*WHAT NEEDS TO BE DONE*. The answer must consist of each line below that contains the string "right".

*DATA TO EXAMINE*.

- Opening Delimiter -

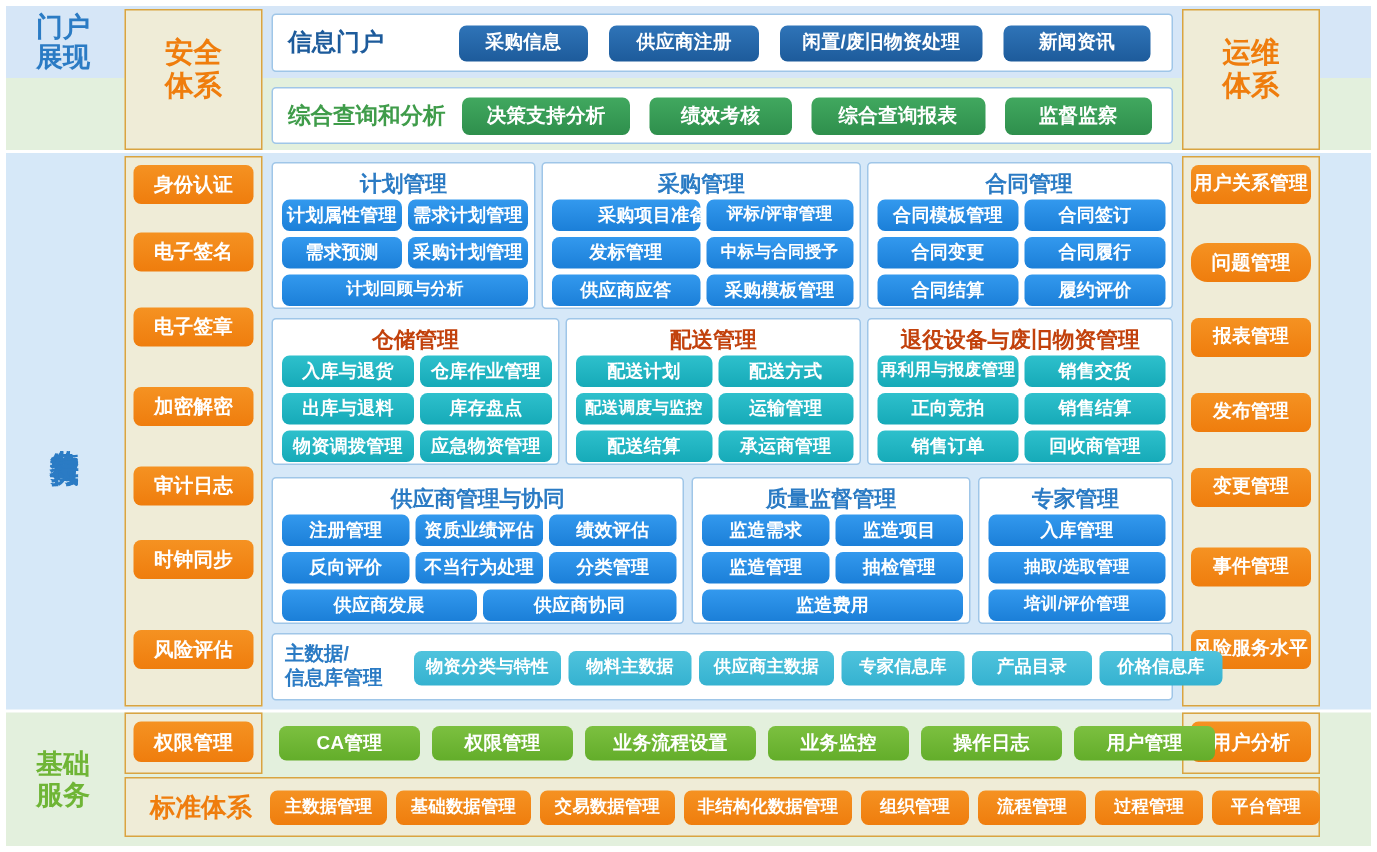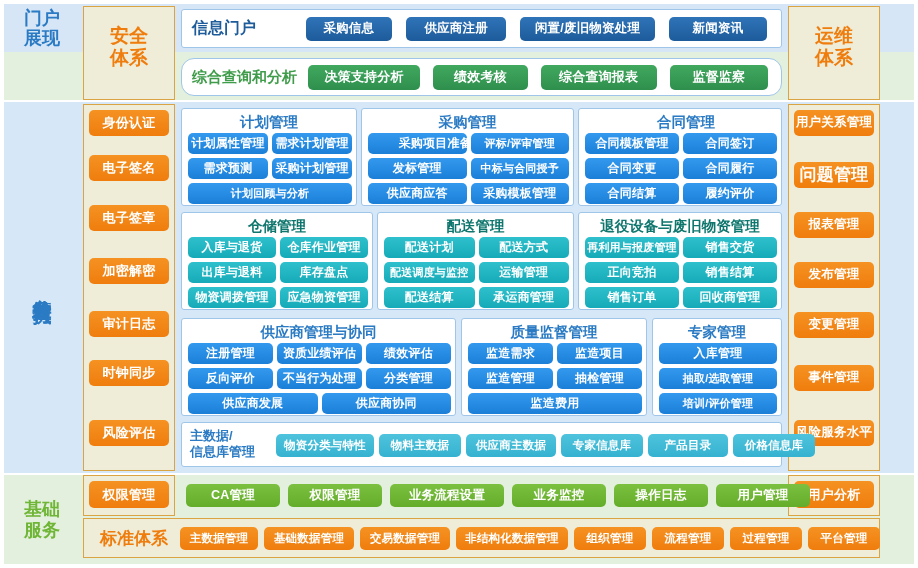--- a/index.html
+++ b/index.html
@@ -149,7 +149,7 @@
       <div class="chip navy" style="width: 140px; height: 24px; font-size: 12.5px; margin-right: 14px;">闲置/废旧物资处理</div>
       <div class="chip navy" style="width: 102px; height: 24px; font-size: 12.5px; margin-right: 14px;">新闻资讯</div>
     </div>
-    <div class="strip" style="left: 181px; top: 58px; width: 601px; height: 38px; border-color: rgb(159, 198, 232); border-radius: 13px;">
+    <div class="strip" style="left: 181px; top: 58px; width: 601px; height: 38px; border-color: rgb(159, 198, 232);">
       <div class="strip-title" style="margin-left: 10px; color: rgb(63, 156, 74); font-size: 15px; width: 118px;">综合查询和分析</div>
       <div class="chip darkgreen" style="width: 114px; height: 25px; font-size: 13px; margin-right: 13px;">决策支持分析</div>
       <div class="chip darkgreen" style="width: 96px; height: 25px; font-size: 13px; margin-right: 13px;">绩效考核</div>

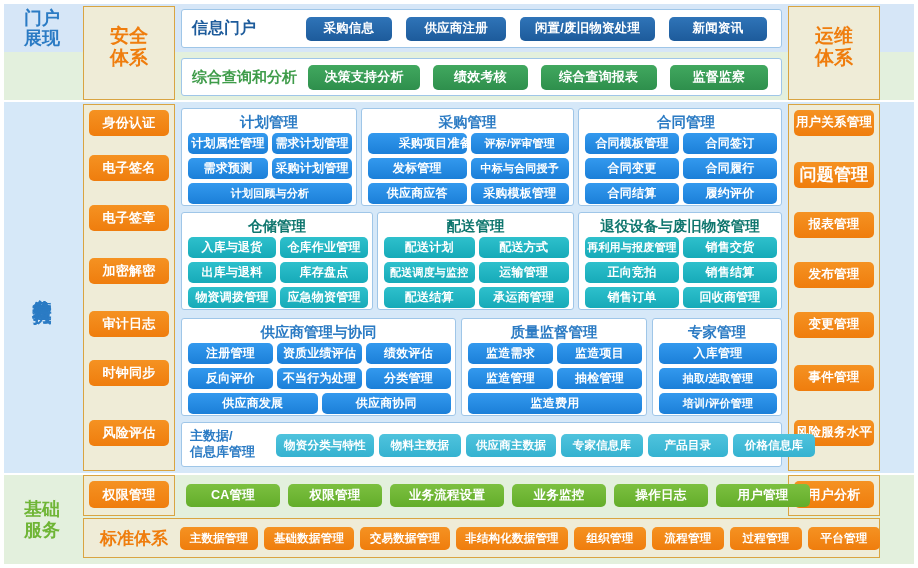--- a/index.html
+++ b/index.html
@@ -134,7 +134,7 @@
     <div class="rail-title" style="left: 788px; top: 18px; width: 92px; height: 58px;">运维<br>体系</div>
     <div class="rail-frame" style="left: 788px; top: 104px; width: 92px; height: 367px;"></div>
     <div class="chip orange" style="left: 794px; top: 110px; width: 80px; height: 26px; font-size: 12.5px; position: absolute;">用户关系管理</div>
-    <div class="chip orange" style="left: 794px; top: 162px; width: 80px; height: 26px; font-size: 17px; position: absolute;">问题管理</div>
+    <div class="chip orange" style="left: 794px; top: 162px; width: 80px; height: 26px; font-size: 13px; position: absolute; border-radius: 11px;">问题管理</div>
     <div class="chip orange" style="left: 794px; top: 212px; width: 80px; height: 26px; font-size: 12.5px; position: absolute;">报表管理</div>
     <div class="chip orange" style="left: 794px; top: 262px; width: 80px; height: 26px; font-size: 12.5px; position: absolute;">发布管理</div>
     <div class="chip orange" style="left: 794px; top: 312px; width: 80px; height: 26px; font-size: 12.5px; position: absolute;">变更管理</div>

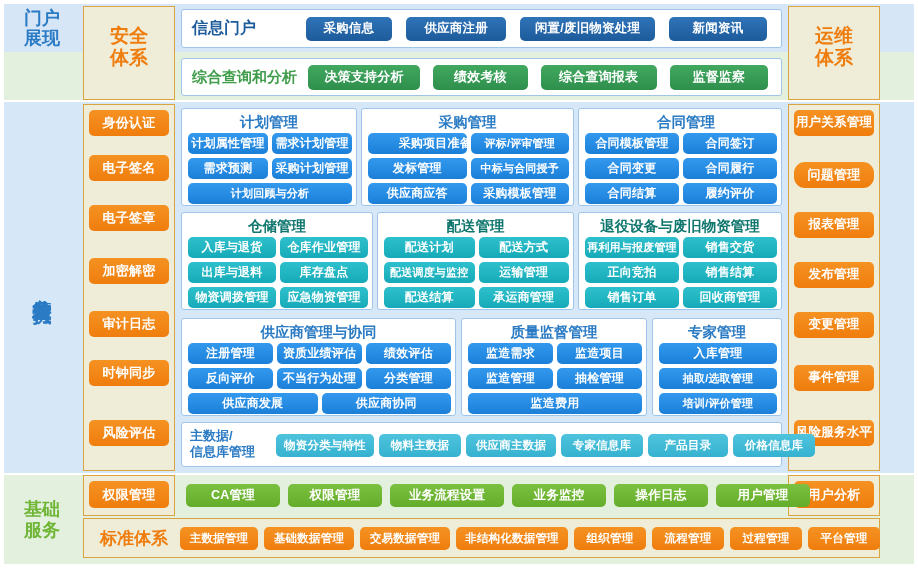--- a/index.html
+++ b/index.html
@@ -103,7 +103,7 @@
     font-size: 14.5px;
   }
   .title-blue { color: #2b7bc4; }
-  .title-cyan { color: #0f766e; }
+  .title-cyan { color: #c2410c; }
 
   .abs { position: absolute; }
 </style>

- Closing Delimiter -

*THE COMPLETED TASK*.
       <div class="chip navy" style="width: 140px; height: 24px; font-size: 12.5px; margin-right: 14px;">闲置/废旧物资处理</div>
       <div class="chip navy" style="width: 102px; height: 24px; font-size: 12.5px; margin-right: 14px;">新闻资讯</div>
       <div class="chip darkgreen" style="width: 114px; height: 25px; font-size: 13px; margin-right: 13px;">决策支持分析</div>
       <div class="chip darkgreen" style="width: 96px; height: 25px; font-size: 13px; margin-right: 13px;">绩效考核</div>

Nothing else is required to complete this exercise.